Data entries

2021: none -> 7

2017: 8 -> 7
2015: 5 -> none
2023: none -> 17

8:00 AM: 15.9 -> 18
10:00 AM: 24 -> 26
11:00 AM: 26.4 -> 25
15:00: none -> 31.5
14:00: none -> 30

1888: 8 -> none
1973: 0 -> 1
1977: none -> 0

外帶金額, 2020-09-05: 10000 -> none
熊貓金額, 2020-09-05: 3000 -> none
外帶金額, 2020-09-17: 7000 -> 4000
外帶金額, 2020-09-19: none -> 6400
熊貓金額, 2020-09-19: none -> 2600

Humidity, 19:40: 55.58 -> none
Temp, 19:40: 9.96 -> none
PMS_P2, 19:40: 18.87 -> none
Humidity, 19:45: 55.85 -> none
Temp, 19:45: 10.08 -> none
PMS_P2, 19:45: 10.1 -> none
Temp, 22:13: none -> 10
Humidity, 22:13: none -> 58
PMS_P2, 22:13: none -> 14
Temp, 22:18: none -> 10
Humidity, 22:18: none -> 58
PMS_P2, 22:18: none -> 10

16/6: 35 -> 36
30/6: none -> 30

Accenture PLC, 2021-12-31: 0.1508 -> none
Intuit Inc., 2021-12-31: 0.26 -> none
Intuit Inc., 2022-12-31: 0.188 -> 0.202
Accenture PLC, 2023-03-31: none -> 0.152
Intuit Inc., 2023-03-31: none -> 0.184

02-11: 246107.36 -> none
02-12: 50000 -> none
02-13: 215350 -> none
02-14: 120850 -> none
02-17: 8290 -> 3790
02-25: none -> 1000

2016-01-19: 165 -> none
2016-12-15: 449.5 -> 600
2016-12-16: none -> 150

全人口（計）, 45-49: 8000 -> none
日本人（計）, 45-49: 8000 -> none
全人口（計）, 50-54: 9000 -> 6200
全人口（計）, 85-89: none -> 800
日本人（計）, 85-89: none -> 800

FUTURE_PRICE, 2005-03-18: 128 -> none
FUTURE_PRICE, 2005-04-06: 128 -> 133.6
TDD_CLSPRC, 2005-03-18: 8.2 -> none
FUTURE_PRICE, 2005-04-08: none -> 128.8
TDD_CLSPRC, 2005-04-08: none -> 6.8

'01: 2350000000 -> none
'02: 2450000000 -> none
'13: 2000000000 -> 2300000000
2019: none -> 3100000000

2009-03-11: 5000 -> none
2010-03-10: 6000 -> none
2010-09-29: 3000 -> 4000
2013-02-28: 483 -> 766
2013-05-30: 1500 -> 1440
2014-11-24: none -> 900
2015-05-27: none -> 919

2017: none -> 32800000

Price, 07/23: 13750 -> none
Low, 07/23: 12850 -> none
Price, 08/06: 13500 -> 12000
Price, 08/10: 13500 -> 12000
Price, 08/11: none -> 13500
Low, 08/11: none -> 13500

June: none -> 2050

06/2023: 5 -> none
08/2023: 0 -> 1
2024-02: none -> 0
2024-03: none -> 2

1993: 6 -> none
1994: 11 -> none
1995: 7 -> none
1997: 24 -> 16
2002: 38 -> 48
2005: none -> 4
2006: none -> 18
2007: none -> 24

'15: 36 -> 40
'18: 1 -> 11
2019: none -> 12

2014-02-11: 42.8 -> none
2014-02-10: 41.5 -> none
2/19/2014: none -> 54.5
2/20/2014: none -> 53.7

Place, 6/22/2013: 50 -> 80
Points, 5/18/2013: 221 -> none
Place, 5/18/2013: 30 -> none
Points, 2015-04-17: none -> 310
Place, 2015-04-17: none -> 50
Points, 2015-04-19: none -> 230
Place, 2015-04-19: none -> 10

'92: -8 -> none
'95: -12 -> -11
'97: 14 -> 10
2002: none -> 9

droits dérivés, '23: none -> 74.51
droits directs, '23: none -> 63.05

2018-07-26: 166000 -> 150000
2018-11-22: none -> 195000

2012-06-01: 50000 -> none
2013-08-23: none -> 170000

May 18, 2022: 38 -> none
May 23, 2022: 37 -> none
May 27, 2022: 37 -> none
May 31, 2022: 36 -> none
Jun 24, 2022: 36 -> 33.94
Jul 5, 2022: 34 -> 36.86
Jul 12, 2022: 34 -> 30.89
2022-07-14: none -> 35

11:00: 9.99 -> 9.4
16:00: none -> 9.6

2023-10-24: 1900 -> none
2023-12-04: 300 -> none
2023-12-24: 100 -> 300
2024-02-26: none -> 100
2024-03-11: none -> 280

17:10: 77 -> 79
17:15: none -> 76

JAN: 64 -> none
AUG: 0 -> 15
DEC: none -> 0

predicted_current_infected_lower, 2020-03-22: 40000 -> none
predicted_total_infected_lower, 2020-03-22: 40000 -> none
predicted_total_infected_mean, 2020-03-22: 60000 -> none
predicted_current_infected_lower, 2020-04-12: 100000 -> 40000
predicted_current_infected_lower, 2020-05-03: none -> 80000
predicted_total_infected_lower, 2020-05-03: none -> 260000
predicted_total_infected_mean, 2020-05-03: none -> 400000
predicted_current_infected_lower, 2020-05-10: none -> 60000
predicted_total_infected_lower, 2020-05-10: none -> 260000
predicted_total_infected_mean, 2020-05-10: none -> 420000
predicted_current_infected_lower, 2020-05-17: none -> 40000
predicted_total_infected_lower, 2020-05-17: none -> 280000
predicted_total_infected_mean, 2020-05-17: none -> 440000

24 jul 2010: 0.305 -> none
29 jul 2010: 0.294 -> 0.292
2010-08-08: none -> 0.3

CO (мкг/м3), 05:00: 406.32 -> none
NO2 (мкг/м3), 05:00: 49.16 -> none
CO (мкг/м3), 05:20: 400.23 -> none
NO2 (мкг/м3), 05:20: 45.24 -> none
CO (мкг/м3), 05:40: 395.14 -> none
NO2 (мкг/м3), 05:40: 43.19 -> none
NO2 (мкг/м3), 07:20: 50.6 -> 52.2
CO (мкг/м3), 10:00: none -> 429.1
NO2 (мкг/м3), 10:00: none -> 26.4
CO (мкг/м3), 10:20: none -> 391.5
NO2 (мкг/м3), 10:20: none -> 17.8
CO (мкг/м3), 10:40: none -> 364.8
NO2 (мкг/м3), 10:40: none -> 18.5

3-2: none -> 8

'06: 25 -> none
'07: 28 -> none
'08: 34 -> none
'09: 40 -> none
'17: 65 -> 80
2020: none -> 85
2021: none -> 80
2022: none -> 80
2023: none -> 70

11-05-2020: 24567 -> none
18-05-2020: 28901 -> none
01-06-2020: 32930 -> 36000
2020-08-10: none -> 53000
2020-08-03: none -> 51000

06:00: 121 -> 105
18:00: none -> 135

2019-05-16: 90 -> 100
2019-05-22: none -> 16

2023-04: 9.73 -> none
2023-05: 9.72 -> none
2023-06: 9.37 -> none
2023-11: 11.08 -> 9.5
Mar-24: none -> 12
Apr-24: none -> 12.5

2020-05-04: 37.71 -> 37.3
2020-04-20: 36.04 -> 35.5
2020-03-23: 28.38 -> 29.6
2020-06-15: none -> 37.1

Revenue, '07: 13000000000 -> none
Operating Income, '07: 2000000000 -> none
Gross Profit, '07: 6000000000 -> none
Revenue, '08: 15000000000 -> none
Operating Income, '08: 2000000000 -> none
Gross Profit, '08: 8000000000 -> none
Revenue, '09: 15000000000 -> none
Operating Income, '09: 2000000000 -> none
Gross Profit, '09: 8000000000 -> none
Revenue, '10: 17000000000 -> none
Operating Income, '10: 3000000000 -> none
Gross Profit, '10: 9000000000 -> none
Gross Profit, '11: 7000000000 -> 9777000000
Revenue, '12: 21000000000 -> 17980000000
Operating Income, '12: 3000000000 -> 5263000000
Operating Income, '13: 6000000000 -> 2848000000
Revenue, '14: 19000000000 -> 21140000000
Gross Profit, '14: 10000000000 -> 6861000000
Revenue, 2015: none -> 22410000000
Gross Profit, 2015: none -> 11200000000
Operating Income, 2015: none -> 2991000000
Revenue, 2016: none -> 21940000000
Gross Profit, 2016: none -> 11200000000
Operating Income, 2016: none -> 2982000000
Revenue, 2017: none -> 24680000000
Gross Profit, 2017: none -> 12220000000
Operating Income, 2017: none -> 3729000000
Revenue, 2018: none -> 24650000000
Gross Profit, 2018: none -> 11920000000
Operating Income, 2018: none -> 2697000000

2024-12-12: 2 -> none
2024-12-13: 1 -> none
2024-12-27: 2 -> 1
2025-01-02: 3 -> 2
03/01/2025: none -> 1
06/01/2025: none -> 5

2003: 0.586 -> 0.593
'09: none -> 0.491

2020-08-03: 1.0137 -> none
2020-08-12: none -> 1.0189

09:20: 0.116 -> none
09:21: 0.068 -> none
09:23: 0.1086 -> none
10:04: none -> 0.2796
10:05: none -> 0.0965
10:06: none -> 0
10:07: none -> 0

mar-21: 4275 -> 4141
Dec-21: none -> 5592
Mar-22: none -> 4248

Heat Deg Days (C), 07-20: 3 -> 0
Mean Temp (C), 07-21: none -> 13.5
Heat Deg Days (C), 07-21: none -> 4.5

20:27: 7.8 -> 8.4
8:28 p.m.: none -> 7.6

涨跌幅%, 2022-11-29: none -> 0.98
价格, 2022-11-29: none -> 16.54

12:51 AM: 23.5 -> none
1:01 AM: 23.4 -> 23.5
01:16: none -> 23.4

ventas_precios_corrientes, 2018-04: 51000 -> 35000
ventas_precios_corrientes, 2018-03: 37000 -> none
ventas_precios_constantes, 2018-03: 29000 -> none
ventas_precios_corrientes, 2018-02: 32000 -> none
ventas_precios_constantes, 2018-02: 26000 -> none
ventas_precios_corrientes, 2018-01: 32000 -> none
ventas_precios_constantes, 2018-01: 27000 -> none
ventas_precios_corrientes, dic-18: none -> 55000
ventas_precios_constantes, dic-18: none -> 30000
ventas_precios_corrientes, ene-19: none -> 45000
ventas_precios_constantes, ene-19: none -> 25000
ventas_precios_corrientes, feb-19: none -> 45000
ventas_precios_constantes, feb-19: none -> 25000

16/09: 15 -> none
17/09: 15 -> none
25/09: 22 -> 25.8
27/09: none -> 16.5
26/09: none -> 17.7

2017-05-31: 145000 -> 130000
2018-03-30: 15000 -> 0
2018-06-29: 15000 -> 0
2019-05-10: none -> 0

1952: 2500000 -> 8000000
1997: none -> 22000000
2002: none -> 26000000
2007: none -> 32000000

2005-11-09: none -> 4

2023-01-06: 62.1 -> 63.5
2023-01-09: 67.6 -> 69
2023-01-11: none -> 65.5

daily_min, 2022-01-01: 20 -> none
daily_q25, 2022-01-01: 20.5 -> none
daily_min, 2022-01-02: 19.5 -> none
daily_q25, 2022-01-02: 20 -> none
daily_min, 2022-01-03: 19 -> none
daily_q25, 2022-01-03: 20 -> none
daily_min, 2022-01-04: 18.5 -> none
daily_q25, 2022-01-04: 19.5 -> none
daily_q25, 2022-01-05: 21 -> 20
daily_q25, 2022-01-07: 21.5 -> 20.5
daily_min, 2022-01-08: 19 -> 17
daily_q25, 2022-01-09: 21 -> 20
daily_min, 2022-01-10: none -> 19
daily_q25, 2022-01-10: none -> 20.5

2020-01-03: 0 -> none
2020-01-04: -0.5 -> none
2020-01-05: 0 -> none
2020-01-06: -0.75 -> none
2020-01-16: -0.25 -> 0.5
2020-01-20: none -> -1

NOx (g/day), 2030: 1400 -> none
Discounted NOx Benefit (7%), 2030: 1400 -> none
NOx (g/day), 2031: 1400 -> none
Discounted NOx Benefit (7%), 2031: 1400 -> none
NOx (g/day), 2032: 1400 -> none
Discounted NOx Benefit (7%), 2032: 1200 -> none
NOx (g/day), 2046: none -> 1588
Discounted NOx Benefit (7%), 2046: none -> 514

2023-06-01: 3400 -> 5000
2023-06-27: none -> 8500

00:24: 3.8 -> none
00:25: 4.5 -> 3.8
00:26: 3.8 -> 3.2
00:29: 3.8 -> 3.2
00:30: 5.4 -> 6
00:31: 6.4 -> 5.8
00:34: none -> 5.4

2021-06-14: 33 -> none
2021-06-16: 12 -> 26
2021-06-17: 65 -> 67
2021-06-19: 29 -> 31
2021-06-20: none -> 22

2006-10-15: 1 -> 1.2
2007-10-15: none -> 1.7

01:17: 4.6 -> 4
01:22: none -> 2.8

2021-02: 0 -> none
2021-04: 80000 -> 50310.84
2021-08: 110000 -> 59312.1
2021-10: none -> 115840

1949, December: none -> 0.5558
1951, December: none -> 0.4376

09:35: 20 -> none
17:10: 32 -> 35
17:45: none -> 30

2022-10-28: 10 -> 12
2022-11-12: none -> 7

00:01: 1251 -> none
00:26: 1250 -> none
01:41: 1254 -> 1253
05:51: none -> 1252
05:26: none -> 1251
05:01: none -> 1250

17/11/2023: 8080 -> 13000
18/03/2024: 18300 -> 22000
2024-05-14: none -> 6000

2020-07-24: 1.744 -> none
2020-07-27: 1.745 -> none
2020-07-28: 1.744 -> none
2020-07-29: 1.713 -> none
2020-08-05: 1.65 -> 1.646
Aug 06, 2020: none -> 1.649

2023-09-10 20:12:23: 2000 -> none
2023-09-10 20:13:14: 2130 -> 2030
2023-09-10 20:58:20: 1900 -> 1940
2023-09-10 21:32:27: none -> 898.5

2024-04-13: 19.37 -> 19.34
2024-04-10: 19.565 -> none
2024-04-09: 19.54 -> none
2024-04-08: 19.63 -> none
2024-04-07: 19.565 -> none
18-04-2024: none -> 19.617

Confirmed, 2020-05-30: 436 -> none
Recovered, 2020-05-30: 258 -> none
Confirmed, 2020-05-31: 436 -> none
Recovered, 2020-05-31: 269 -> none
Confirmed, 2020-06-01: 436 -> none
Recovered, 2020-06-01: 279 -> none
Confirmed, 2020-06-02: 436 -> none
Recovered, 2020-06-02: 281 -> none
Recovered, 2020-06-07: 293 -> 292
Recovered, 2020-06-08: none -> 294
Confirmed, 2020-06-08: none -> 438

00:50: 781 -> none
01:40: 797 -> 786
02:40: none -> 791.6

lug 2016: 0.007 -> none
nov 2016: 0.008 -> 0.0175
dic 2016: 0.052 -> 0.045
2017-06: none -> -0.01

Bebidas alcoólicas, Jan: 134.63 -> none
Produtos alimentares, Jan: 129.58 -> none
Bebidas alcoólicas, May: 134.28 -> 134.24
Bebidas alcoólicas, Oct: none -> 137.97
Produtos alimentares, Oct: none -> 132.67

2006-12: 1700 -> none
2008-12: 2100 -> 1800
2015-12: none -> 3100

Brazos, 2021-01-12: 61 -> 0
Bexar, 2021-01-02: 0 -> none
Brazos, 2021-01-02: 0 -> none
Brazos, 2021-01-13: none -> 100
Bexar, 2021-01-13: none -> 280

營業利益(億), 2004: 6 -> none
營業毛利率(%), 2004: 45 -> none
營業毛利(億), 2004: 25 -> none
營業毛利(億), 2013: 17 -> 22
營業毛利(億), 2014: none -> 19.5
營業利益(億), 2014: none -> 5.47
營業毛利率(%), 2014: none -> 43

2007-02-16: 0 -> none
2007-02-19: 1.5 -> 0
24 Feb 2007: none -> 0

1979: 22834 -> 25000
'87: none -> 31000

What you need to do ▸ Would you set down, word for word, the lines from the opening of the entries above through the line with "外帶金額, 2020-09-19: none -> 6400", both included, and no others?

Answer box ▸
2021: none -> 7

2017: 8 -> 7
2015: 5 -> none
2023: none -> 17

8:00 AM: 15.9 -> 18
10:00 AM: 24 -> 26
11:00 AM: 26.4 -> 25
15:00: none -> 31.5
14:00: none -> 30

1888: 8 -> none
1973: 0 -> 1
1977: none -> 0

外帶金額, 2020-09-05: 10000 -> none
熊貓金額, 2020-09-05: 3000 -> none
外帶金額, 2020-09-17: 7000 -> 4000
外帶金額, 2020-09-19: none -> 6400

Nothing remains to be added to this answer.